* _INPUT MATERIAL_
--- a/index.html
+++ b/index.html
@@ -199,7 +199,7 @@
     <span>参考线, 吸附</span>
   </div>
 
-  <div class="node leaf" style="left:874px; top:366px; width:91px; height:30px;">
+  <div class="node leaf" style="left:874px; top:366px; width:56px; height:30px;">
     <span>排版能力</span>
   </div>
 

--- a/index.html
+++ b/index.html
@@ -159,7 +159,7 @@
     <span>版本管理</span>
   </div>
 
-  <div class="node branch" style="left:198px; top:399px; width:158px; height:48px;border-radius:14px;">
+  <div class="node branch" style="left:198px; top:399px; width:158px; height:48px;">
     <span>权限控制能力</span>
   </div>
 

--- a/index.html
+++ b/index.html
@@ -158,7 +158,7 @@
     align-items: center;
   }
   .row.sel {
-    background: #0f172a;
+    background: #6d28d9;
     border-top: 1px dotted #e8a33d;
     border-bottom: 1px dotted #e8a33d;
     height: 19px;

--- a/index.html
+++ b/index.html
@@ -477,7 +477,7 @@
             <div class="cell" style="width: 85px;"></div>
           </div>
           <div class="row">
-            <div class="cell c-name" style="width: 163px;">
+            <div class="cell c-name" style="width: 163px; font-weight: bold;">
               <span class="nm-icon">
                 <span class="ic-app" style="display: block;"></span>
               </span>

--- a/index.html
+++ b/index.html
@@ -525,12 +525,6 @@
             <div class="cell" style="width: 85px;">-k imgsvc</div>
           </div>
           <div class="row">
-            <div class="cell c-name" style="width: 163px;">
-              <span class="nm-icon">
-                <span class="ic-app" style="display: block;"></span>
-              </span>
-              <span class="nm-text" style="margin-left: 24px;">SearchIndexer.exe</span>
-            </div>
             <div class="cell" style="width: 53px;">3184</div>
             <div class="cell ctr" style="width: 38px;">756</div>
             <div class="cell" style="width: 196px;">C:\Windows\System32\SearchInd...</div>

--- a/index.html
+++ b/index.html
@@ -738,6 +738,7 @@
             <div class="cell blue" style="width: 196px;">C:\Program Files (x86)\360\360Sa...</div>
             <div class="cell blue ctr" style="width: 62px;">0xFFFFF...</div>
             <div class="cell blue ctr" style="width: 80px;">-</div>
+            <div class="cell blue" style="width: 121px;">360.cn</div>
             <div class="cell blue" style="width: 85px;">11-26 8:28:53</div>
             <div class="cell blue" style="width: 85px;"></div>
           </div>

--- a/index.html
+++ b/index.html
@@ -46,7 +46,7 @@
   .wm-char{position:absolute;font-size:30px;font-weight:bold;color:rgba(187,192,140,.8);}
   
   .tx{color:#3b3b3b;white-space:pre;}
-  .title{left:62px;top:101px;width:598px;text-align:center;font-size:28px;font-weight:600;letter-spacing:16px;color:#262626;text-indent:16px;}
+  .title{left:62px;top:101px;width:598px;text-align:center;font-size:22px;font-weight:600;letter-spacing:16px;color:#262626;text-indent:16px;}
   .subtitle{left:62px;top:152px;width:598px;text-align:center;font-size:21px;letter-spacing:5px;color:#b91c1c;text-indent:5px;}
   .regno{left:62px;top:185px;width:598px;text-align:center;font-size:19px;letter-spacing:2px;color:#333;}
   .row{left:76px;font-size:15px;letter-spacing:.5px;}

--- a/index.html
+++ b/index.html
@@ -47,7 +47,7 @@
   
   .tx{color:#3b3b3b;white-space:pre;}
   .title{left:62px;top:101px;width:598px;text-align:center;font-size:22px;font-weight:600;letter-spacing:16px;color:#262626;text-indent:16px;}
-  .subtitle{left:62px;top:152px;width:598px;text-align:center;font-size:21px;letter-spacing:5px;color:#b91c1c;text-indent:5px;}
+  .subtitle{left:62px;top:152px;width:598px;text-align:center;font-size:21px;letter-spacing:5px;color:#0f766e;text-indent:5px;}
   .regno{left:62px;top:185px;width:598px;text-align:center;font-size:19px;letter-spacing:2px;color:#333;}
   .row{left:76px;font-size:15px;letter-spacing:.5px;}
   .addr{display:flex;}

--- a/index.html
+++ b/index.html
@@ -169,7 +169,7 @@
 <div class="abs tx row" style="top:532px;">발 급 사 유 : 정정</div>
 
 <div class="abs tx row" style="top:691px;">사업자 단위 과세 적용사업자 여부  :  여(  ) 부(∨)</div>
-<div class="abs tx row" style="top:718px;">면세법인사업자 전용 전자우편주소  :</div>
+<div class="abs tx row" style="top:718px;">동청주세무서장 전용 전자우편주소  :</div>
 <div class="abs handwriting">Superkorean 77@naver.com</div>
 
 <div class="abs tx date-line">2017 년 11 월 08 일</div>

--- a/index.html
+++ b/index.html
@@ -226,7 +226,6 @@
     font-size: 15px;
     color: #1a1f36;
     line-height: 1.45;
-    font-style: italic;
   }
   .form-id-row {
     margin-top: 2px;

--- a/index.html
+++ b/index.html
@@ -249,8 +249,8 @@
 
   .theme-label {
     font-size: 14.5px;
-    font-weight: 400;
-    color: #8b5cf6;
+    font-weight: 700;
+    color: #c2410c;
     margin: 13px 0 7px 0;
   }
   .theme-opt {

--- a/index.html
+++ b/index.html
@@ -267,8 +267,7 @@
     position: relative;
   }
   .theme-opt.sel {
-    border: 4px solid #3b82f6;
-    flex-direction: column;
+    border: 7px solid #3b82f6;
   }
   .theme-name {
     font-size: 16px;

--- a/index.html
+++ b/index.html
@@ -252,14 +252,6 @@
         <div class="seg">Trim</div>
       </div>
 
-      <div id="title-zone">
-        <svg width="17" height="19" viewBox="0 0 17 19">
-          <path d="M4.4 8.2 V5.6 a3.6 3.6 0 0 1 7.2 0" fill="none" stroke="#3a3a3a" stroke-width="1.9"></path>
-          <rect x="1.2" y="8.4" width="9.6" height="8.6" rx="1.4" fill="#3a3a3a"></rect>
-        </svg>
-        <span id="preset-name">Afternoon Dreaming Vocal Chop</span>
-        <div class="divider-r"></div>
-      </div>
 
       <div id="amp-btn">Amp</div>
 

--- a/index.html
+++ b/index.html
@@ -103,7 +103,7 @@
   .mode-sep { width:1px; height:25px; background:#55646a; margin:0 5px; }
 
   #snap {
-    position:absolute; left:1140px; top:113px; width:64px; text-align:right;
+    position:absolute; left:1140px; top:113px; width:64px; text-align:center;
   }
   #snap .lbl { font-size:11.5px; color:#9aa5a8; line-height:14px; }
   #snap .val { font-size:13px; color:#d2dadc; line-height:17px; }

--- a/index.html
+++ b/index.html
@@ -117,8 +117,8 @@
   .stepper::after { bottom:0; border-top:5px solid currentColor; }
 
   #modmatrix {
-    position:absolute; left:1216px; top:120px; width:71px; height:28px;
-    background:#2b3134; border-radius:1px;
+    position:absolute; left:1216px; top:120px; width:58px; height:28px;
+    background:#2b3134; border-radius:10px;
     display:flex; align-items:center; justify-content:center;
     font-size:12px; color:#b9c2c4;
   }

* _REQUIRED WORK_
Your answer must be every line from the listing above that holds the string "weight".

* _ANSWER SPACE_
+            <div class="cell c-name" style="width: 163px; font-weight: bold;">
   .wm-char{position:absolute;font-size:30px;font-weight:bold;color:rgba(187,192,140,.8);}
-  .title{left:62px;top:101px;width:598px;text-align:center;font-size:28px;font-weight:600;letter-spacing:16px;color:#262626;text-indent:16px;}
+  .title{left:62px;top:101px;width:598px;text-align:center;font-size:22px;font-weight:600;letter-spacing:16px;color:#262626;text-indent:16px;}
   .title{left:62px;top:101px;width:598px;text-align:center;font-size:22px;font-weight:600;letter-spacing:16px;color:#262626;text-indent:16px;}
-    font-weight: 400;
+    font-weight: 700;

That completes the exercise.